Мемос обращался только к Кате, на меня он и не посмотрел, даже сказав это убийственное «все подзабыл». Но, слава Богу, слава Богу! И тем ужаснее, что Катя с ее умелым простодушием погладила его руку:

— Кто тут старик? Где старик? Не вижу. Ни одного в поле зрения. И, вообще, почему бы вам, дядя Мемос, не приударить за моей прелестной бабкой? Это было бы шикарно! А?

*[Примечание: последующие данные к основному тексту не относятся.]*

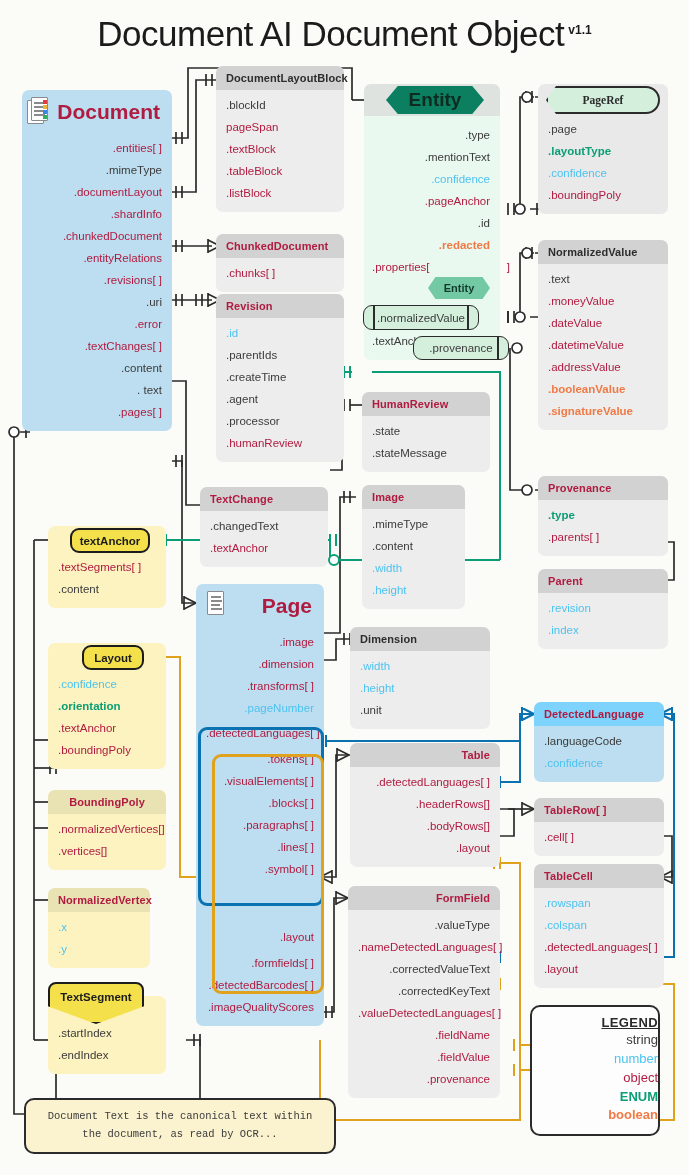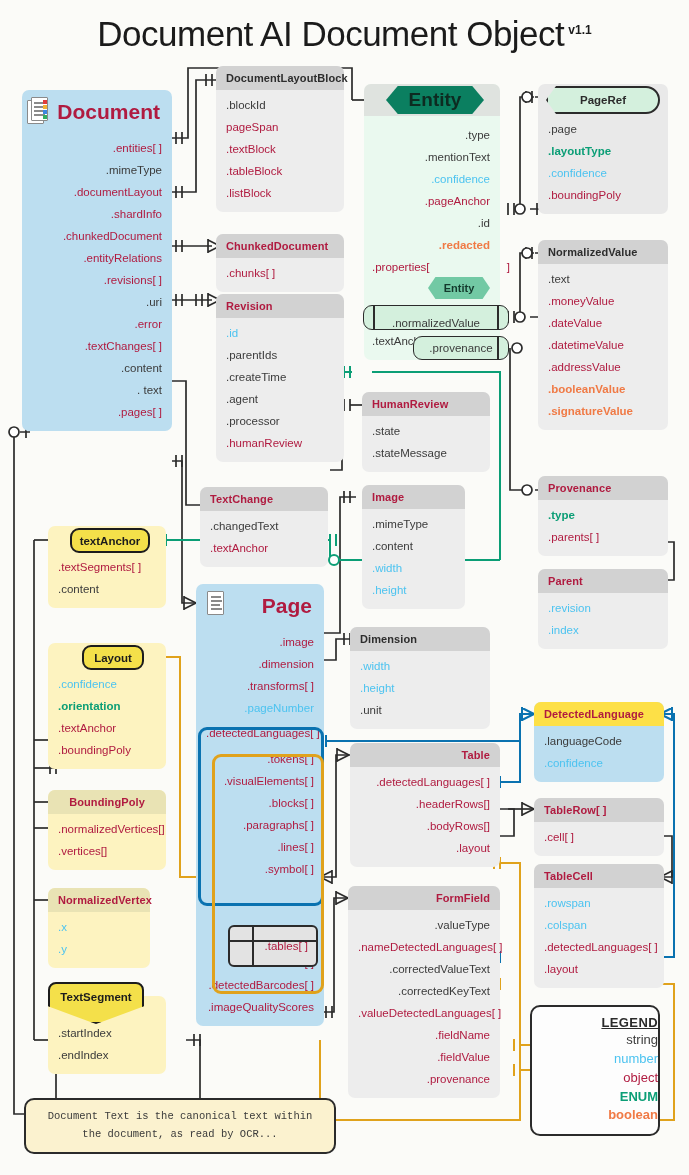--- a/index.html
+++ b/index.html
@@ -110,7 +110,7 @@
   
   .stadium { border:2.2px solid #2b2b2b; border-radius:14px; background:#d4f0dd;
              font-weight:700; font-size:11.5px; color:#2b2b2b;
-             display:flex; align-items:center; justify-content:center;}
+             display:flex; align-items:center; justify-content:center;font-family:Liberation Serif, serif;}
   .tag-yellow { background:#f4e04a; border:2.2px solid #1c1c1c;
                 font-weight:700; font-size:11.5px; color:#1c1c1c;
                 display:flex; align-items:center; justify-content:center; }

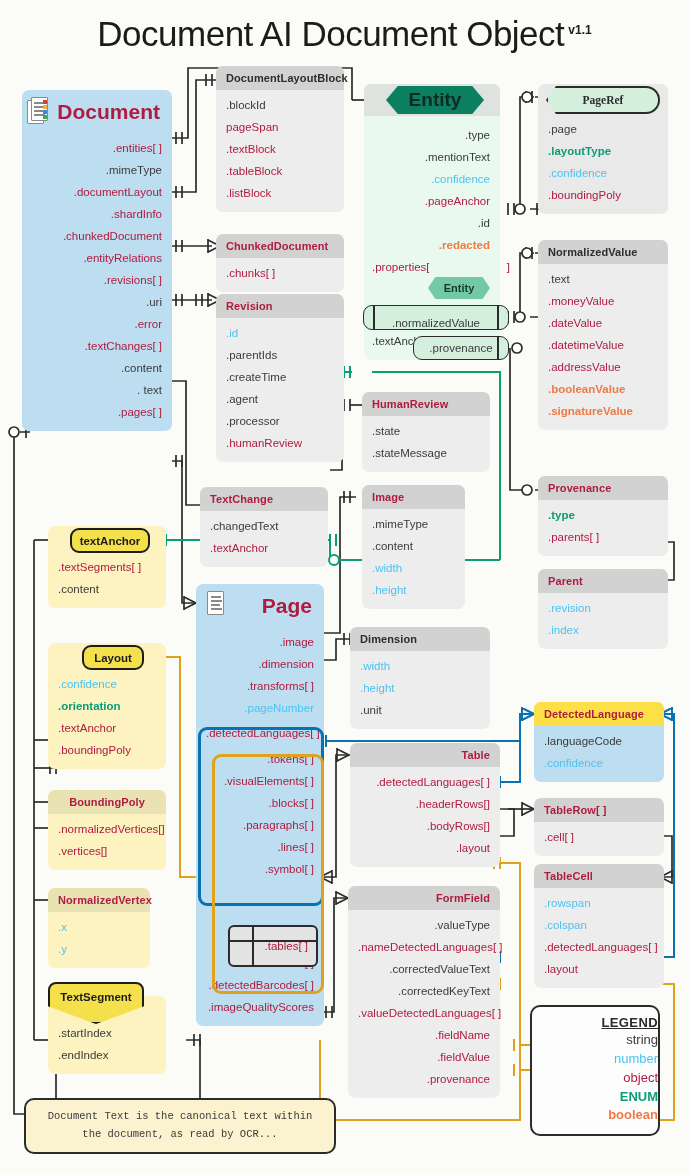--- a/index.html
+++ b/index.html
@@ -382,7 +382,7 @@
     <div class="hex" style="width:100%;height:100%;font-size:11px;color:#143a2d;background:#72c9a4;">Entity</div>
   </div>
 
-  <div class="cyl" style="left:363px; top:305px; width:146px; height:25px;align-items:flex-end;">
+  <div class="cyl" style="left:363px; top:305px; width:116px; height:25px;">
     <span class="endL"></span>
       <span class="endR"></span>
     <span>.normalizedValue</span>

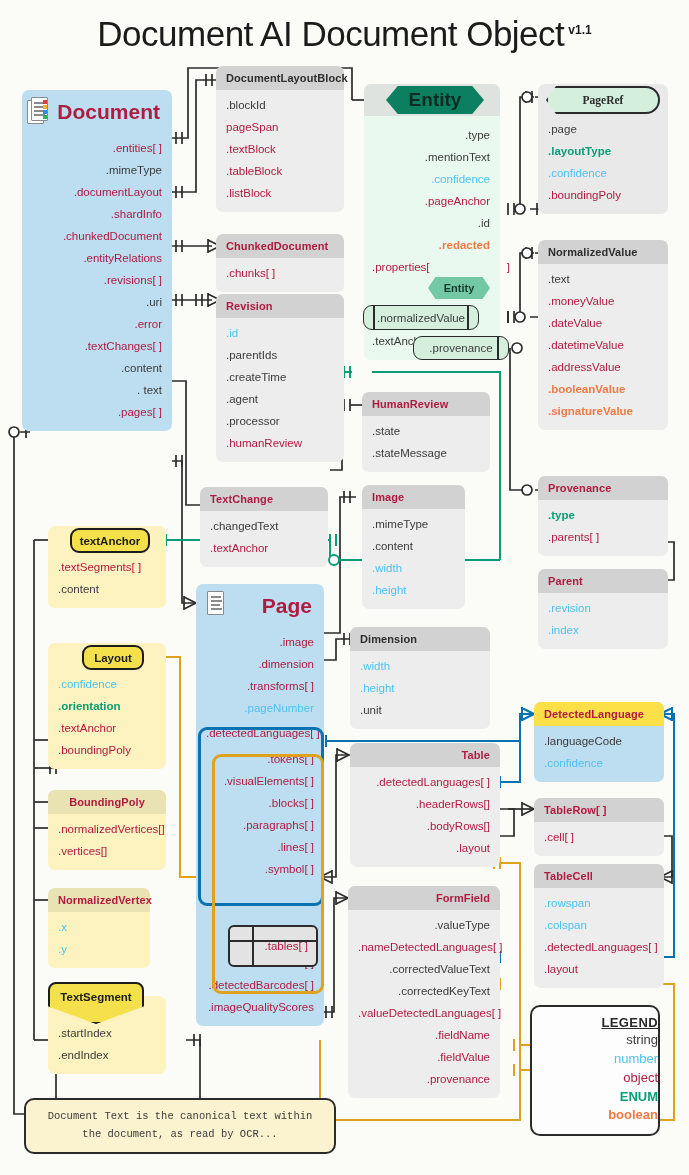--- a/index.html
+++ b/index.html
@@ -48,7 +48,7 @@
   .pal-yellow     { background:#fdf3c0; }
   .pal-yellow .hdr{ background:#e9e3b4; }
   .pal-dl         { background:#bcdef0; }
-  .pal-dl .hdr    { background:#fde047; }
+  .pal-dl .hdr    { background:#7dd3fc; }
 
   .hdr-dark { color:#2d2d2d !important; }
 

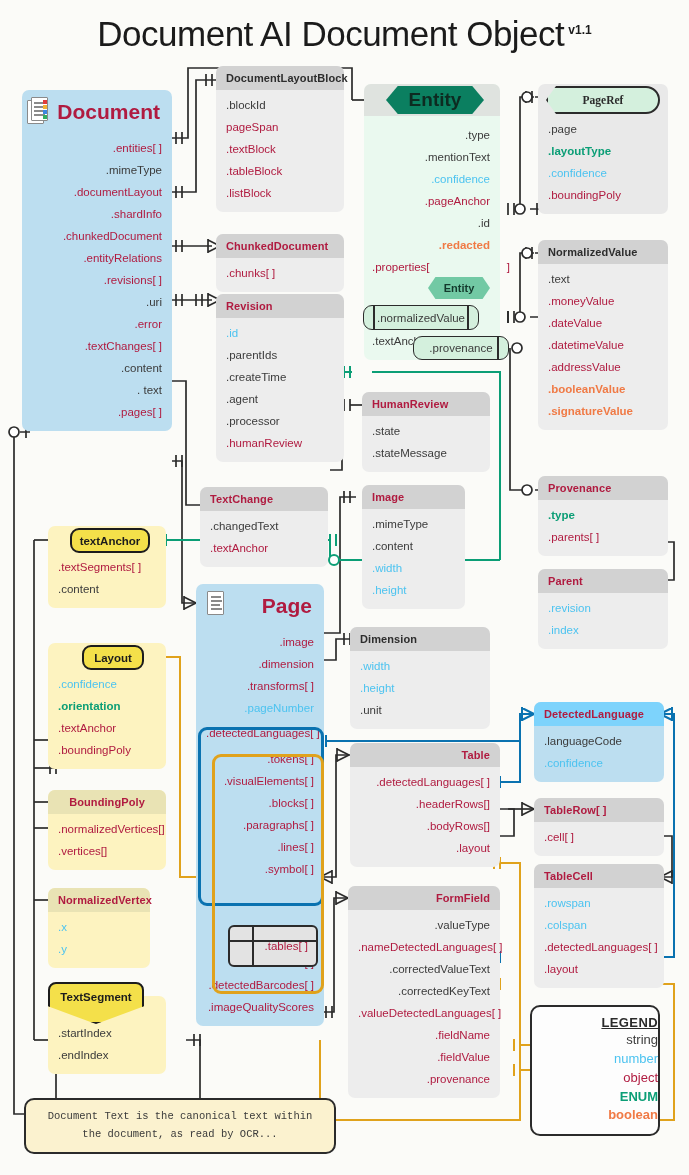--- a/index.html
+++ b/index.html
@@ -549,11 +549,6 @@
   <div class="grp grp-blue" style="left:198px; top:727px; width:126px; height:179px;"></div>
   <div class="grp grp-orange" style="left:212px; top:754px; width:112px; height:240px;"></div>
 
-  <div class="tblglyph" style="left:228px; top:925px; width:90px; height:42px;">
-    <span class="v1"></span>
-      <span class="h1"></span>
-    <span class="cap">.tables[ ]</span>
-  </div>
 
   <div class="box pal-gray" style="left:350px; top:743px; width:150px;">
     <div class="hdr r-right" style="text-align:right;">Table</div>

Не имея возможности воткнуть в Катьку нож, я с остервенением вонзила его в безвинного ягненка, стынущего на моей тарелке и фальшивым голосом пролопотала:

— Ничего в жизни не ела вкуснее, пища богов! Похоже, боги и вправду подсели к нашему столу.

Главное, чтобы Мемос не успел отреагировать на провокационный Катькин призыв. А она не унималась:

— А правда? Вы оба вполне в строю, смотритесь классно.